If this doesn't happen, this shouldn't actually be a problem that needs a specific solution. You'd hope that an answer that makes such claims without backing them up is a poor answer and should be treated as such by those voting and commenting, at least that's the theory.

But the nature of PSE and the audience it has means it doesn't always work that way. There are some answers which get away with some fairly outrageous claims because the answer presents a broadly popular perspective. Suggest that someone quit a shitty job and you can get away with almost anything else in the same post. Similarly blame management for getting in your way and the detail will likely be ignored.

While that's annoying it's not actually that much of a problem. For the most part I'd look to read not just the top answer, but the top three or so answers. Generally where you get one answer playing to the crowd, somewhere close to it you get a contrary view point.

And it's important not to discard the populist viewpoint. It may not be what you want to do but you should use it to inform your understanding of the world and the culture you work in. One place I work lived by the phrase "the perception is reality" - essentially saying that even if something wasn't true, if enough people believed it, it was something you had to deal with and I think that's the case with these answers.

Read all the answers, use your own judgement to work out where you think the truth lies but try and learn from all the views that have been put forward as they will all tell you something, even if it's not exactly what the poster was trying to say.

(I speak as someone who is most proud of some of my answers that have got next to no up votes...)

EDIT (from a comments discussion with Aaronaught):

So just to be clear from the outset - I wish all posts drew on research and personal experience and provided links to reputable sources where the claims warranted them. To me that's a good post and what we should aspire to.

But what we have is a situation where some popular answers don't meet that standard, and a question about what that means and whether it's a big deal.

To me the nature of subjective questions means that the most useful "answer" isn't a single answer (whether the top voted or not) but is the amalgamation of all the great information contained in all the answers that have been provided. Subjective questions by their nature don't have a single answer so for me what the upvotes are saying is the community indicating "here is something you should have a think about while you're working out how to handle the specific situation you find yourself in".

In that context a glib unsupported popular answer with a mass of up votes is useful information. Sure it would be more useful if it was better supported but if you get 40+ people saying "I agree with this" it is absolutely something you should consider even if it's categorically wrong.
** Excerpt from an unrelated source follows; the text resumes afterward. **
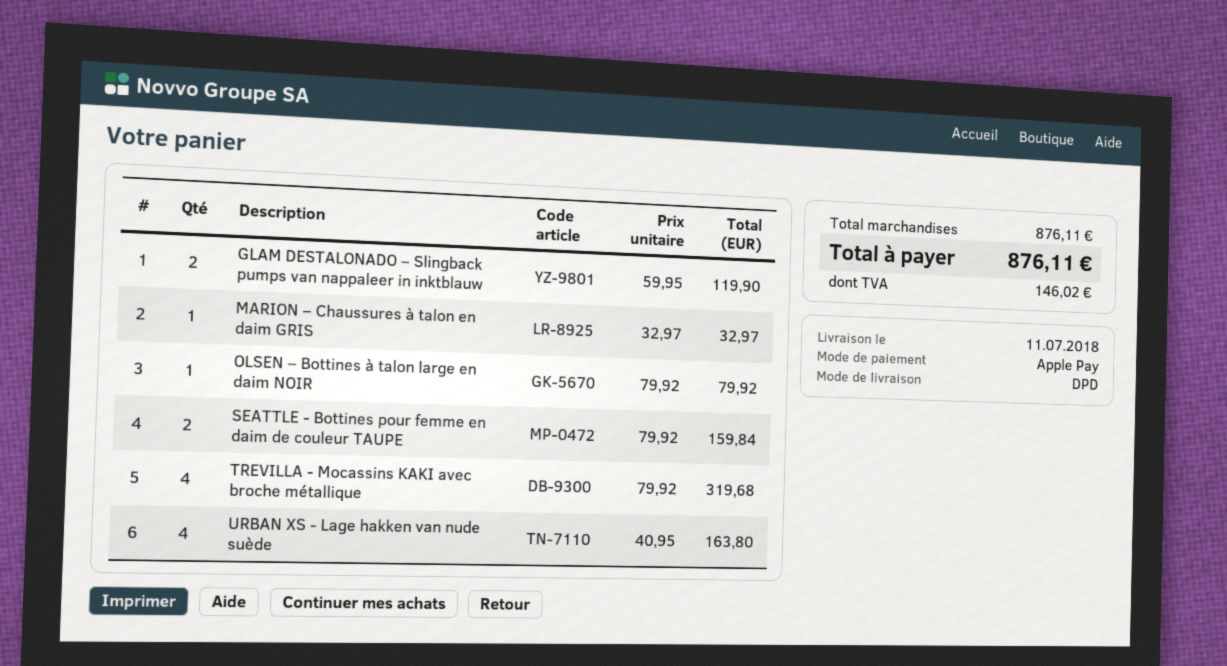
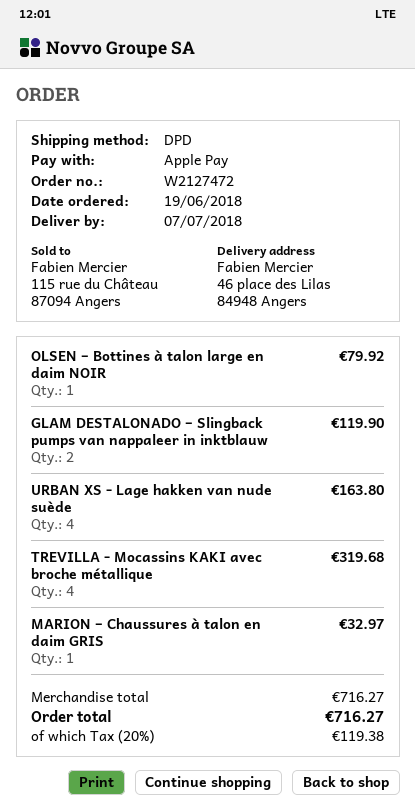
delivery date: 2018-07-11 -> 2018-07-07
SEATTLE - Bottines pour femme en daim de couleur TAUPE: 2 for 159.84 -> none
subtotal: 876.11 -> 716.27
tax: 146.02 -> 119.38
total: 876.11 -> 716.27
The reason for that is that right and wrong are not the only thing that matters. If you're in a shitty job and you post about it you will get an answer with a bunch of votes saying "Quit now!" sure as the sun will rise tomorrow morning. While on one level that's a bad answer it gives you useful information - that you work in an industry where a significant number of people believe that that is an acceptable approach to the problem. While I and many others would argue it's not the most constructive approach that doesn't change the reality that many people believe this and act on this and it is something that you will see and have to deal with in the industry.

I think what I'm saying (because I'm kind of thinking aloud here) is a significant number of up votes are evidence in themselves. Not perhaps of factual correctness, but of a perception that is frequently so strong and so prevalent that it has to be understood and considered. As programmers we sometimes forget that factual correctness isn't everything and that situations are more complex than that, that the softer and more emotive side of things is equally important and that any answer which ignores that may be factually correct but isn't the whole story.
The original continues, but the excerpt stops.